Namun, negosiasi tidak bisa dilakukan.
• KRONOLOGI Keributan di Asrama Mahasiswa Papua Surabaya yang Disebut Picu Kerusuhan di Manokwari
• Kerusuhan di Manokwari Usai, Pelajar Sudah Masuk Sekolah, Kantor Pemerintah Kembali Buka
Mahasiswa Papua tidak memberikan tanggapan.
Pihak kepolisian meminta bantuan kepada pihak RT, RW, lurah, camat, hingga perkumpulan warga Papua di Surabyaa untuk mengimbau mahasiswa asal Papua keluar dari asrama dan mengadakan dialog dengan kepolisian.
"Ternyata tetap tidak memberikan tanggapan (untuk mengadakan dialog)," kata Sandi.
Lalu, Polrestabes Surabaya mendapat informasi bahwa sejumlah ormas akan kembali menggelar aksi jika tidak mendapat respons dari para mahasiswa.

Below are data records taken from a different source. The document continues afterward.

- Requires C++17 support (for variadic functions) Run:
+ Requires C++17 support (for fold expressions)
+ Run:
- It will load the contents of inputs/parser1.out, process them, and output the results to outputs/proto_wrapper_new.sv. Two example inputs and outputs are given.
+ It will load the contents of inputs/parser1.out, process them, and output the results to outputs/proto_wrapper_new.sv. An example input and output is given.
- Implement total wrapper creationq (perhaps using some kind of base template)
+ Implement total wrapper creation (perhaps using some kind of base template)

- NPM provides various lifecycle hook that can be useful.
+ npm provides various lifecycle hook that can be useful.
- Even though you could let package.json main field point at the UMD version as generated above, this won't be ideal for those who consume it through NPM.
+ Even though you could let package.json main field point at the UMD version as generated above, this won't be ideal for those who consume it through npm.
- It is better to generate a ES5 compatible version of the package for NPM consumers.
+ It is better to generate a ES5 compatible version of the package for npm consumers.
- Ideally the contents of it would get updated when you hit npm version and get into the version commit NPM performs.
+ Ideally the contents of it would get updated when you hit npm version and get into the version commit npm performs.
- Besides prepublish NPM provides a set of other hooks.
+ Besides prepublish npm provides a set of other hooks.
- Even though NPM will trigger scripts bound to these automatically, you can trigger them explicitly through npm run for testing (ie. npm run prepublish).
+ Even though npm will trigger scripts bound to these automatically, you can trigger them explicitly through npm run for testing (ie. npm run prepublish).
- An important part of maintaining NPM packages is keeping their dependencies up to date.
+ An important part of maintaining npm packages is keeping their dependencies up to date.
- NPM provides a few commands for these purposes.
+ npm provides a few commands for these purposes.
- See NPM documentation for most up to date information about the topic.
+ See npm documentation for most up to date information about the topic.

Untuk itu, polisi segera mengeluarkan surat perintah penggeledahan agar duduk perkara kasus tersebut segera terungkap.

"Kira-kira apa polisi akan membiarkan massa itu datang ke sana? Kami mencegah, jangan sampai terjadi bentrokan antara saudara-saudara kita yang ada di sana (mahasiswa Papua) dengan massa lain yang ada (ormas)," jelas Sandi.

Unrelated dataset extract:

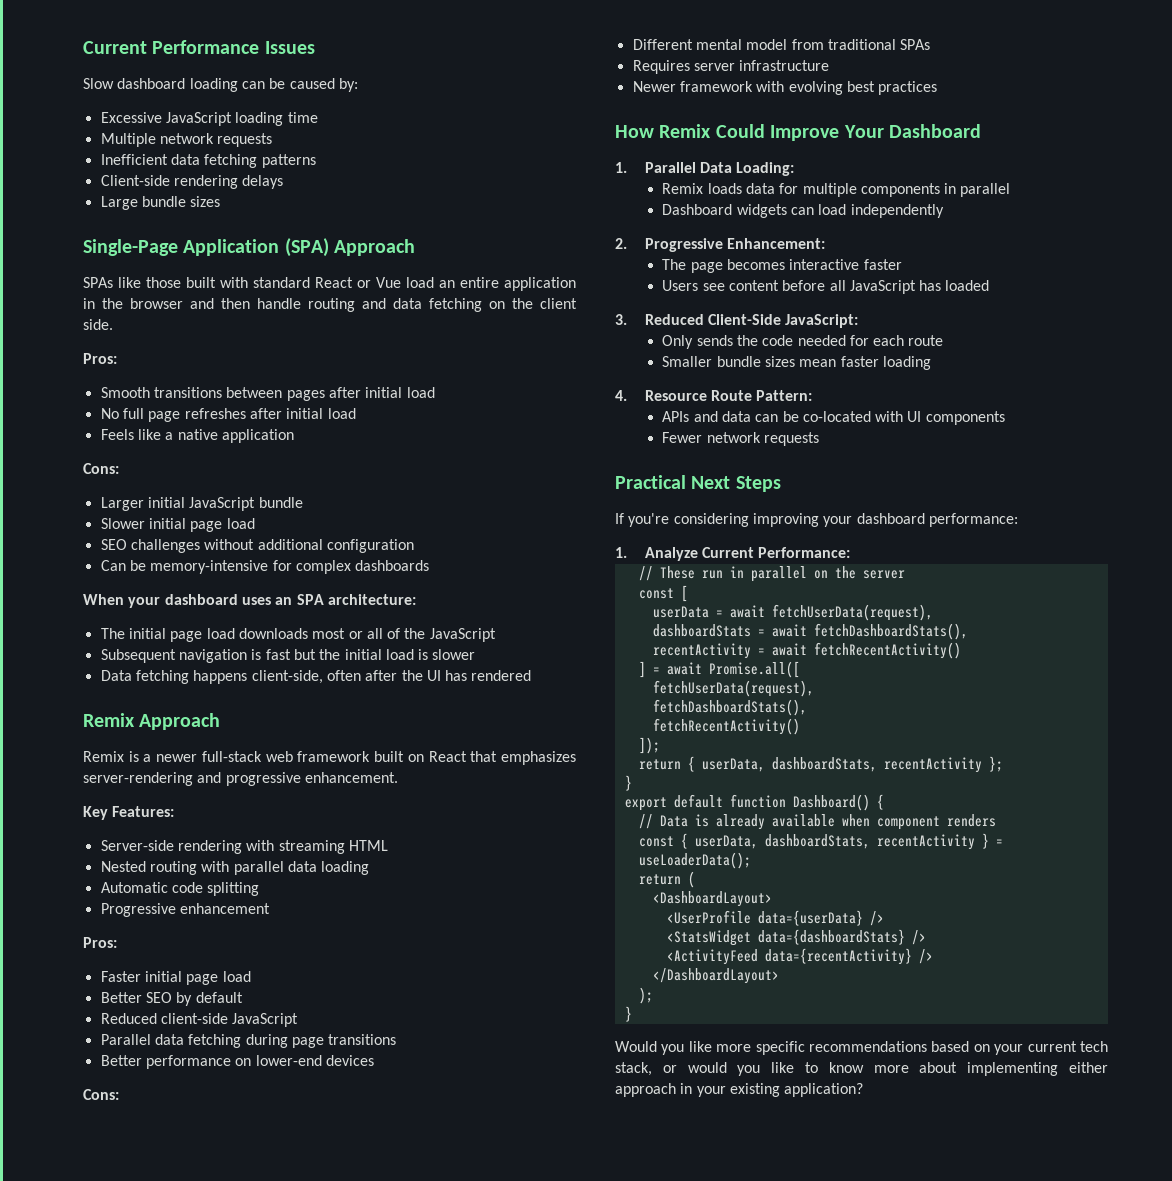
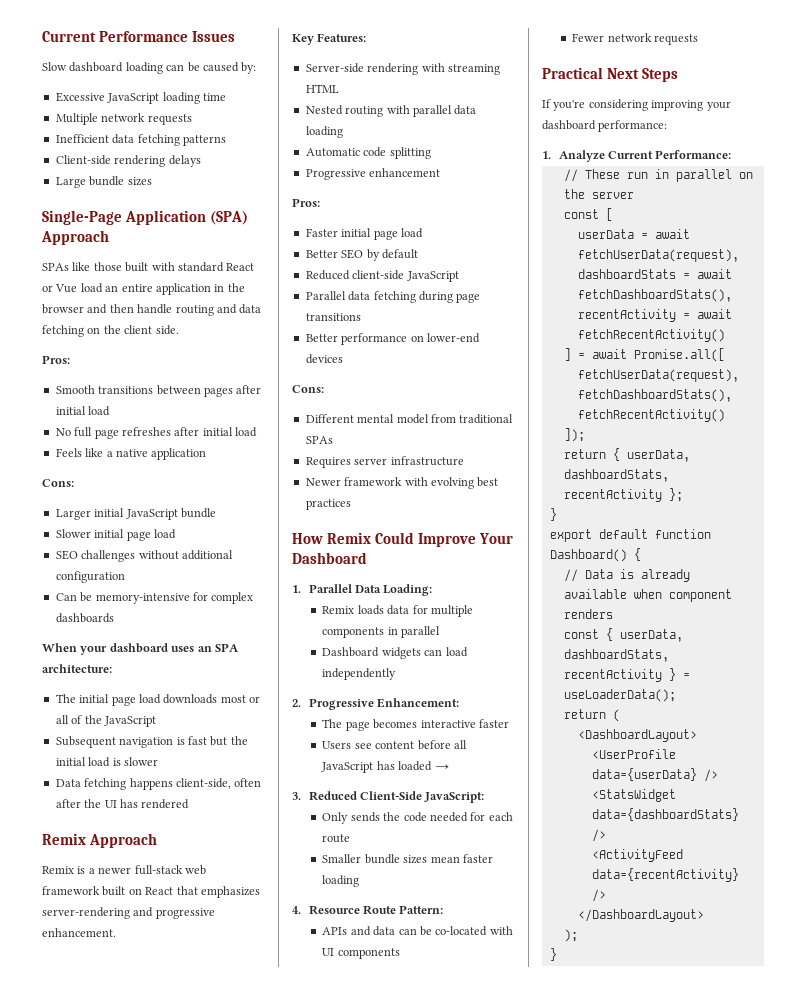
- Users see content before all JavaScript has loaded
+ Users see content before all JavaScript has loaded →
- Would you like more specific recommendations based on your current tech stack, or would you like to know more about implementing either approach in your existing application?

Sebelumnya, upaya negosiasi mengalami kebuntuan dan polisi juga sudah mengeluarkan peringatan sebanyak tiga kali.
Polisi mengakui penindakan berupa penggeledahan merupakan upaya terakhir yang dilakukan polisi lantaran upaya dialog yang dilakukan sejak pukul 10.00 WIB hingga 17.00 WIB tidak membuahkan hasil.

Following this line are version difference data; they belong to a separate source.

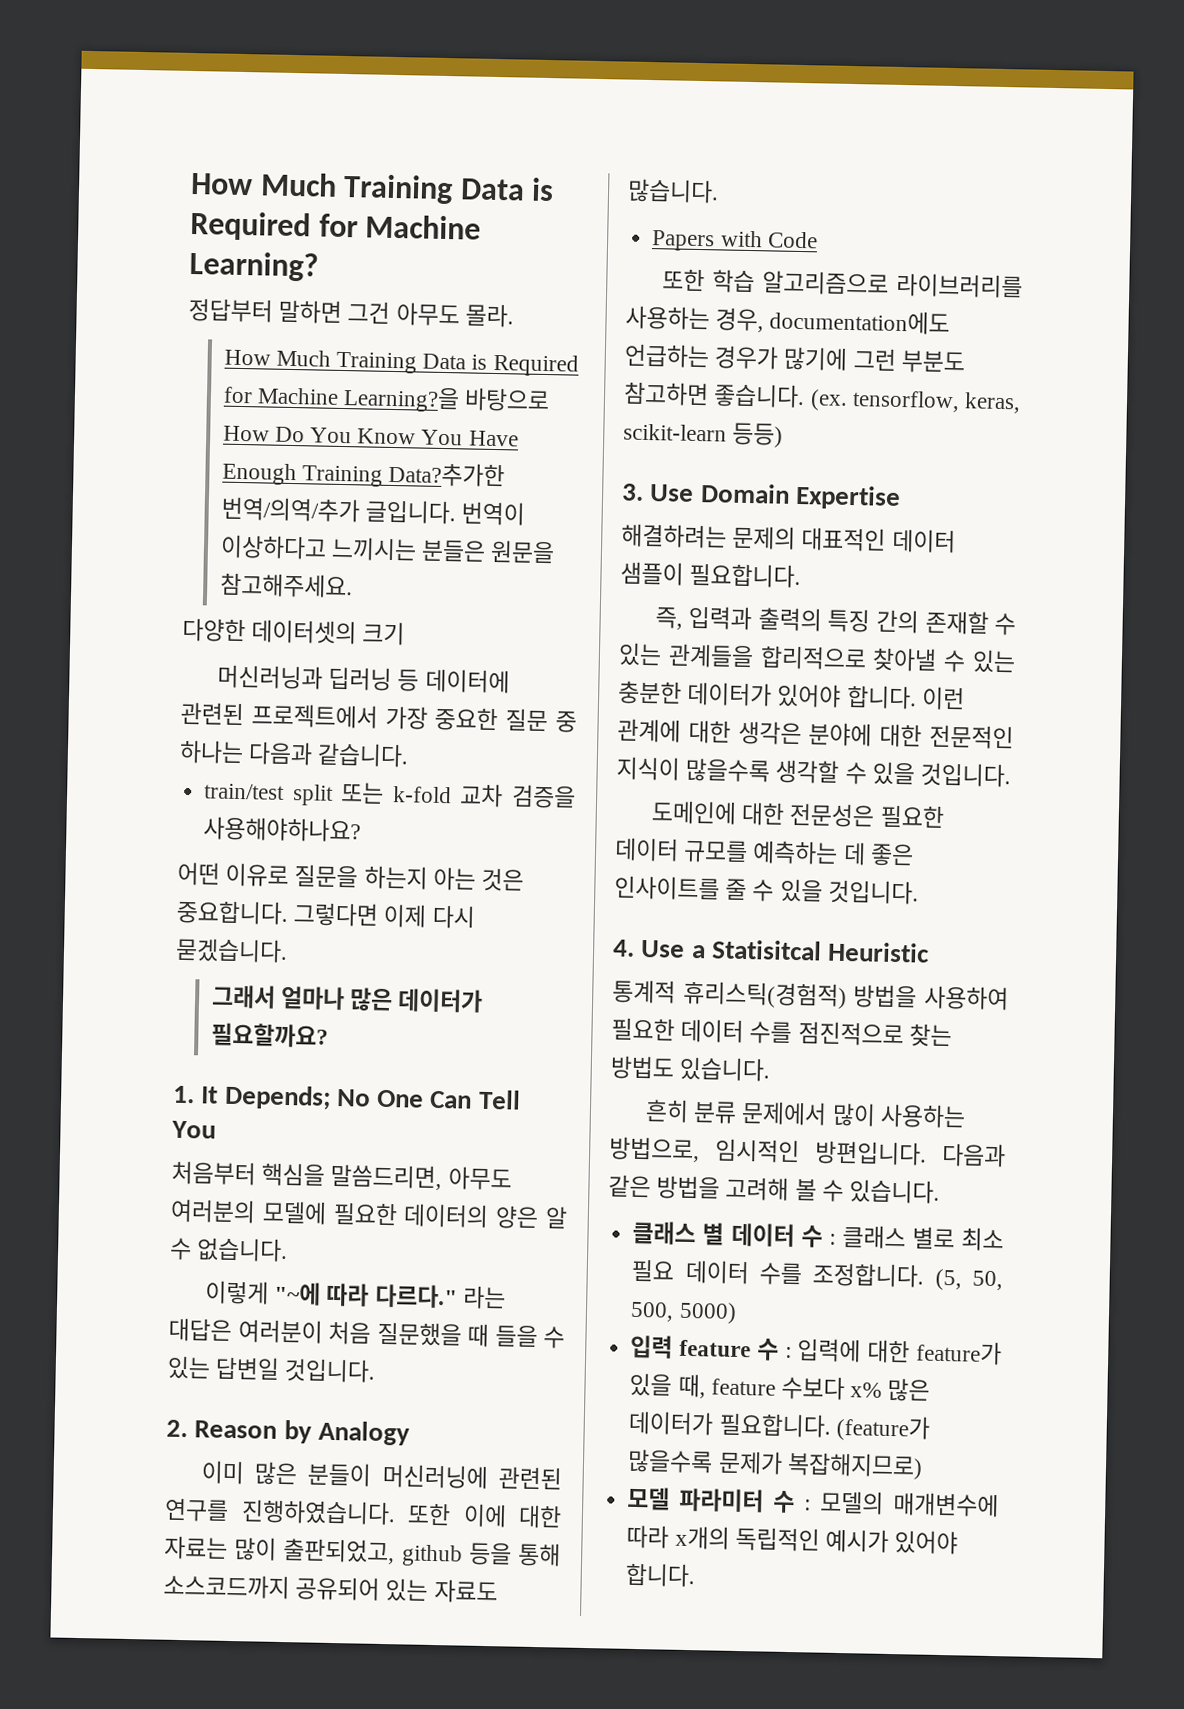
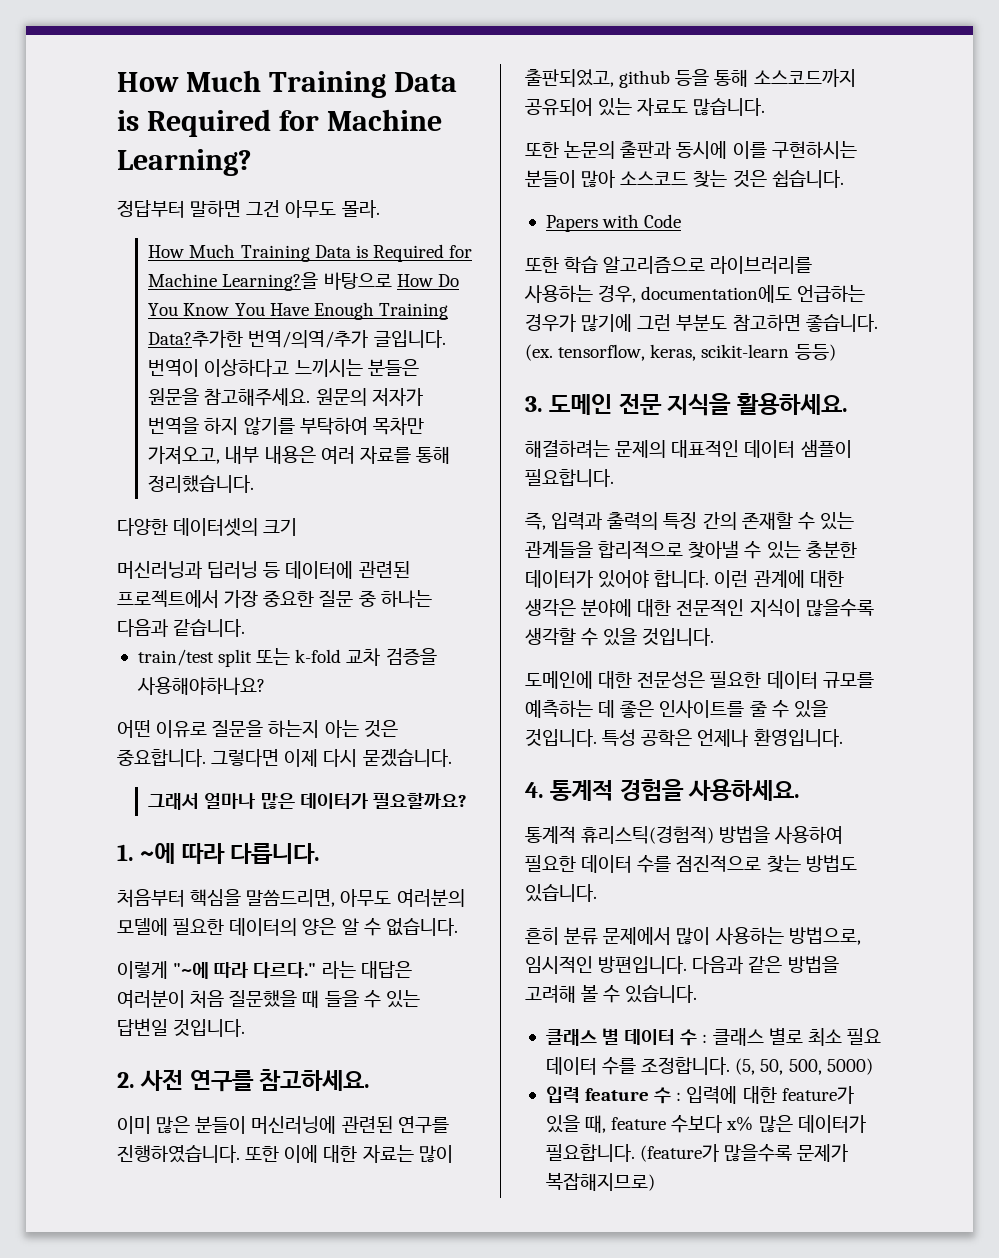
+ 원문의 저자가 번역을 하지 않기를 부탁하여 목차만 가져오고, 내부 내용은 여러 자료를 통해 정리했습니다.
- 1. It Depends; No One Can Tell You
+ 1. ~에 따라 다릅니다.
- 2. Reason by Analogy
+ 2. 사전 연구를 참고하세요.
+ 또한 논문의 출판과 동시에 이를 구현하시는 분들이 많아 소스코드 찾는 것은 쉽습니다.
- 3. Use Domain Expertise
+ 3. 도메인 전문 지식을 활용하세요.
- 도메인에 대한 전문성은 필요한 데이터 규모를 예측하는 데 좋은 인사이트를 줄 수 있을 것입니다.
- 4. Use a Statisitcal Heuristic
+ 도메인에 대한 전문성은 필요한 데이터 규모를 예측하는 데 좋은 인사이트를 줄 수 있을 것입니다. 특성 공학은 언제나 환영입니다.
+ 4. 통계적 경험을 사용하세요.
- 모델 파라미터 수 : 모델의 매개변수에 따라 x개의 독립적인 예시가 있어야 합니다.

Setelah itu, polisi membawa 43 mahasiswa Papua tersebut ke Polrestabes Surabaya untuk dimintai keterangan.
"Ternyata mereka tidak mau. 'Kalau mau dibawa teman kami, bawa kami semua', akhirnya kita bawa semuanya ke kantor dan kemudian kita periksa maraton," ujar Sandi.
Selama menjalani pemeriksaan di kantor polisi, mahasiswa Papua mendapat perlakuan yang wajar.
Mereka diperiksa sesuai prosedur dan diberi makan.
Setelah itu, pemeriksaan selesai pukul 23.00 WIB.
Usai diperiksa, 43 mahasiswa Papua itu langsung dipulangkan pada Minggu (18/8/2019) dini hari pukul 00.00 WIB.
"Intinya bahwa kami sudah mengerjakan upaya penegakan hukum untuk mengamankan teman-teman kita supaya tidak terjadi bentrokan massa dengan massa yang lainnya," katanya.